Мне вдруг показалось, что в агентство Тейлора давным-давно уже никто не обращается и этот рыжий господин проводит долгие часы в одиночестве, мечтая о студентках. На стене слева висело большое панно, где были изображены, очень тщательно, мужчины в костюмах метрдотелей и шоферов и женщины в форменной одежде нянь и медсестер — так, во всяком случае, я подумала. А внизу большими черными буквами выведено: АГЕНТСТВО АНДРЕ ТЕЙЛОРА.
Он улыбнулся мне. Сказал, что панно относится ко временам его отца и я могу не волноваться, форма мне не потребуется. Люди, у которых мне предстояло работать, жили в районе Нёйи и искали кого-нибудь присматривать за дочкой во второй половине дня.

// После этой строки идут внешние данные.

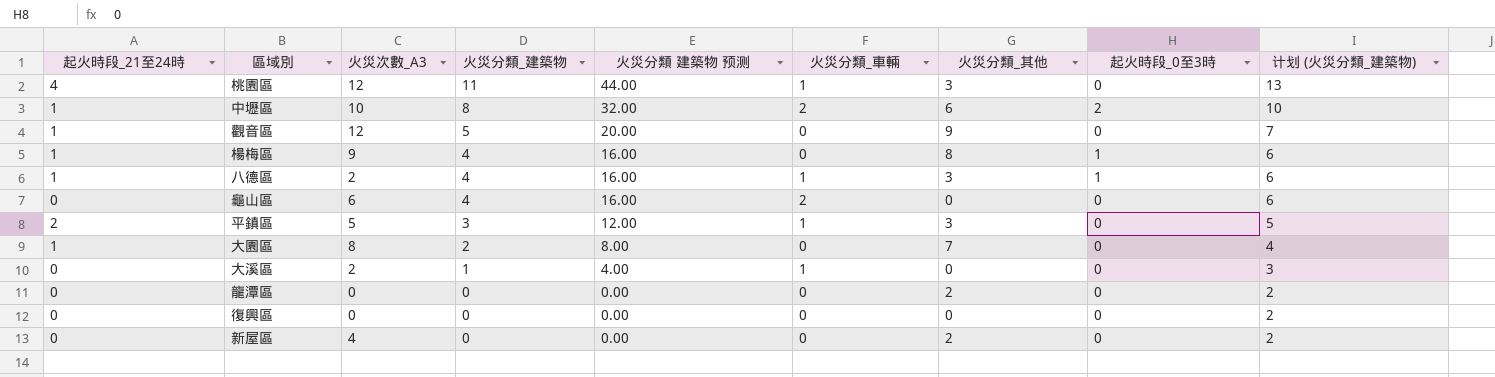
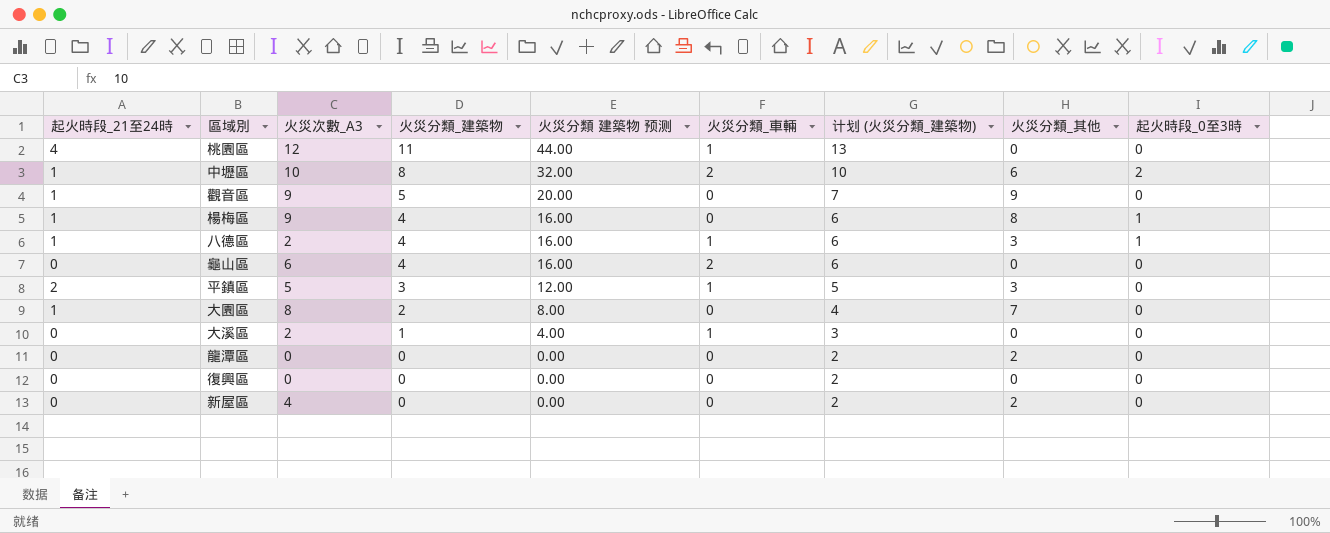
column 计划 (火災分類_建築物) | position: 9 -> 7
桃園區 | 火災分類_其他: 3 -> 0
觀音區 | 火災次數_A3: 12 -> 9

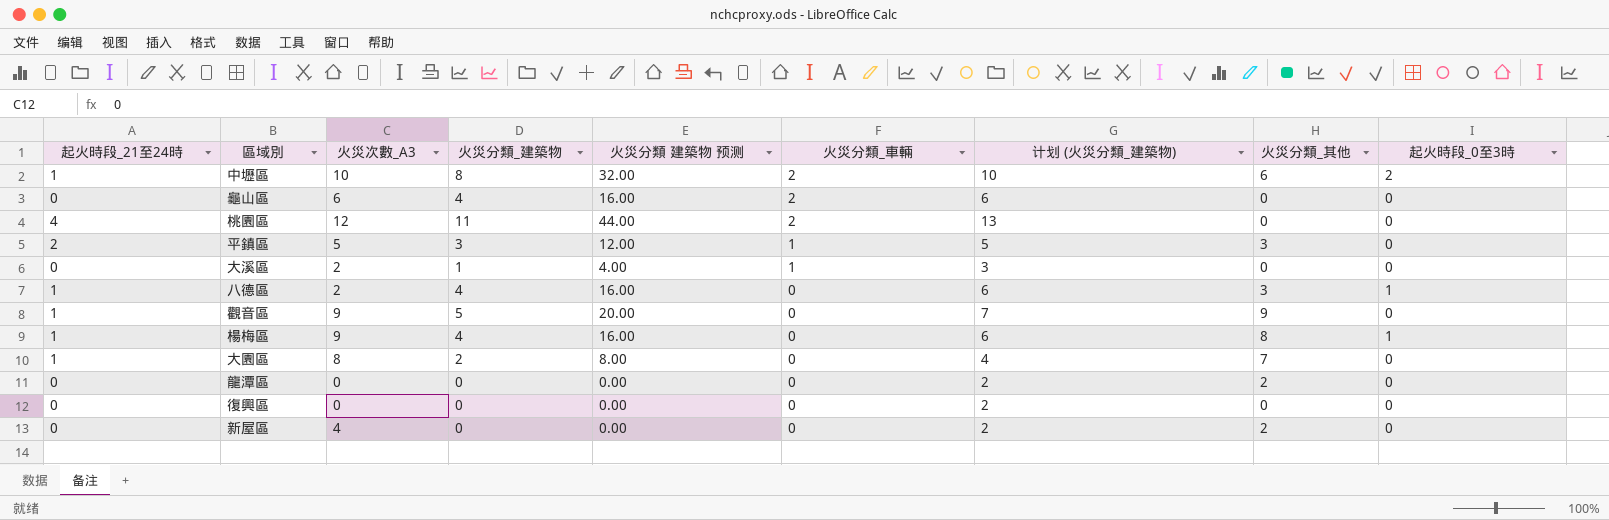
row order: 火災分類_建築物 descending -> 火災分類_車輛 descending
桃園區 | 火災分類_車輛: 1 -> 2
八德區 | 火災分類_車輛: 1 -> 0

Когда я пошла туда в первый раз, был дождливый день, в ноябре. Я не спала всю ночь, думая о том, как меня примут. Человек из агентства сказал, что родители довольно молодые, и дал мне листочек с их фамилией и адресом: Валадье, бульвар Мориса Барреса, 70. Дождь, который не прекращался с утра, вызывал у меня желание бежать прочь из этого города. Как только будет немного денег, уеду куда-нибудь на юг Франции или даже еще дальше, в жаркие страны. Я цеплялась за эту мысль, чтобы не пойти ко дну окончательно. Нужно было удержаться на плаву, набраться еще немного терпения. И то, что я обратилась в агентство Тейлора, — так это сработал в последний момент инстинкт самосохранения. Иначе в один прекрасный день у меня просто не хватило бы сил встать с кровати и выйти на улицу. Я еще помнила панно, висевшее на стене в агентстве. Рыжий господин очень удивился бы, скажи я ему, что ничего не имею против формы няни и тем более медсестры. Форма помогла бы мне взять себя в руки, как корсет, заставляющий при любых обстоятельствах держаться прямо. Впрочем, у меня все равно не было выбора. До этого мне дважды удавалось устроиться продавщицей, правда временно: один раз в магазин «Труа Картье», второй — в парфюмерию на Больших бульварах. Но в агентстве Тейлора мне предложили место, вероятно, более надежное. Я не строила иллюзий относительно своих возможностей. Я не артистка, как моя мать. В Фоссомброн-ла-Форе я работала в «Зеленом трактире», на главной улице. Там останавливалось много народу, в том числе и парижане. Работа была нетрудная. В баре, в столовой, иногда у стойки, где записывают приезжих. Зимой я разжигала по вечерам огонь в маленькой гостиной рядом с баром, обшитой деревом, где можно было почитать газету или поиграть в карты. Я проработала там до шестнадцати лет.